## [Action item]
Each line of the data below should be restated exactly, with images left out.

Data extracts START

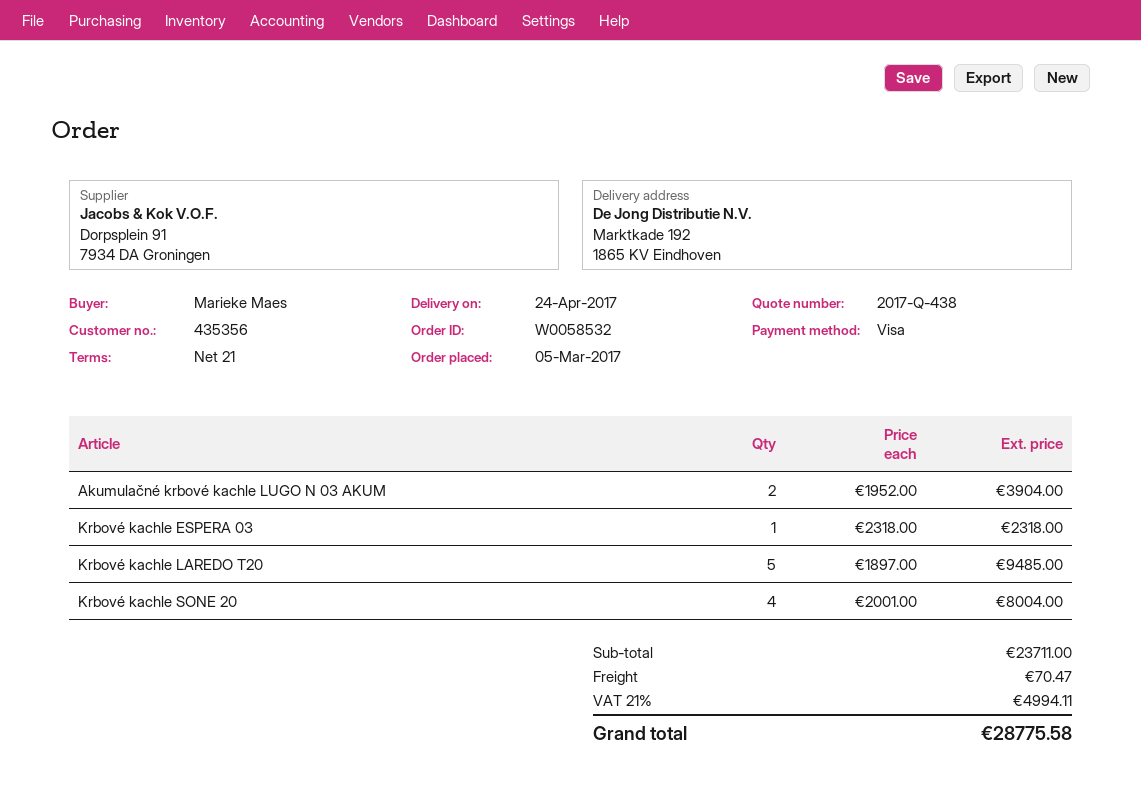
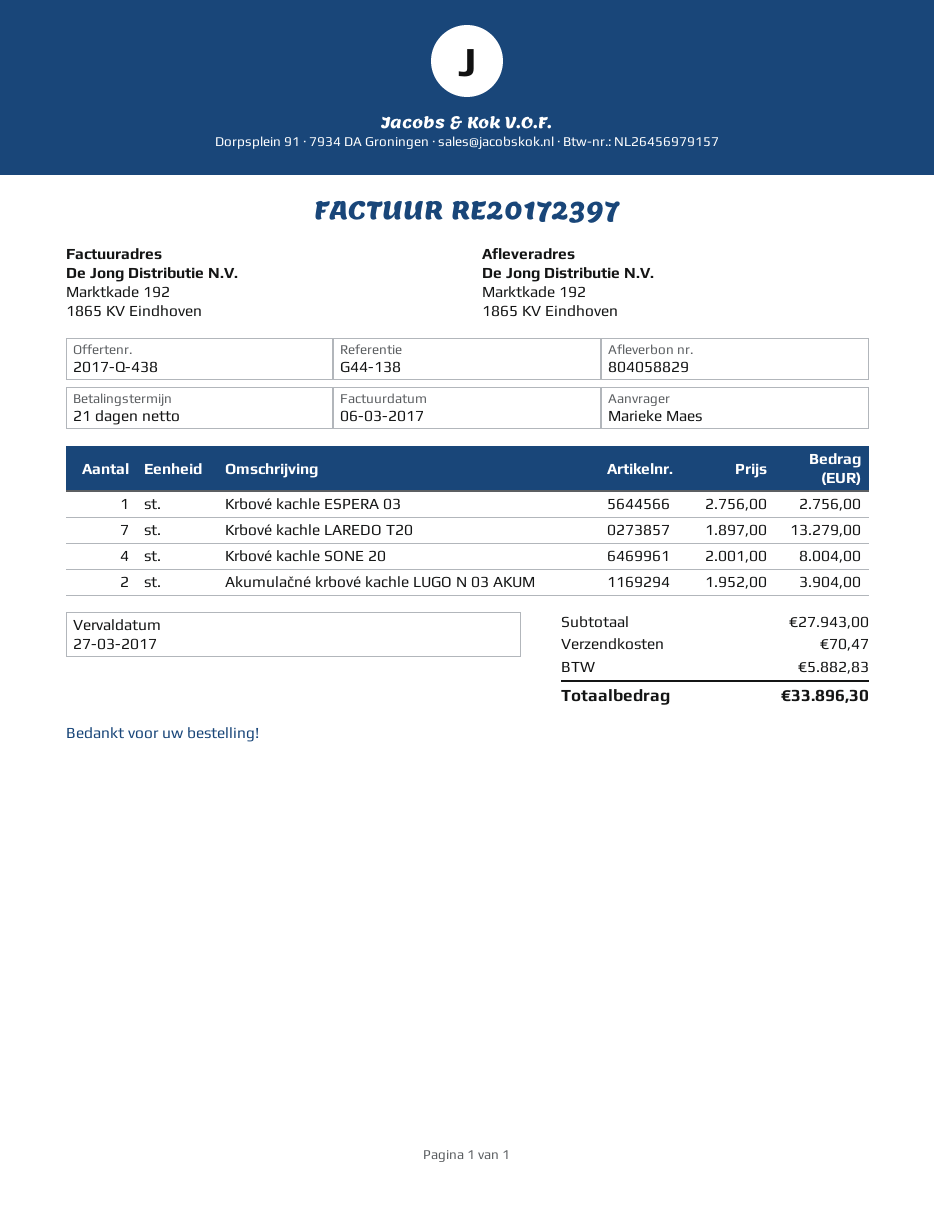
Krbové kachle ESPERA 03: 1 x 2318.00 = 2318.00 -> 1 x 2756.00 = 2756.00
Krbové kachle LAREDO T20: 5 x 1897.00 = 9485.00 -> 7 x 1897.00 = 13279.00
subtotal: 23711.00 -> 27943.00
tax: 4994.11 -> 5882.83
total: 28775.58 -> 33896.30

Data extracts END

## [Answer area]
Krbové kachle ESPERA 03: 1 x 2318.00 = 2318.00 -> 1 x 2756.00 = 2756.00
Krbové kachle LAREDO T20: 5 x 1897.00 = 9485.00 -> 7 x 1897.00 = 13279.00
subtotal: 23711.00 -> 27943.00
tax: 4994.11 -> 5882.83
total: 28775.58 -> 33896.30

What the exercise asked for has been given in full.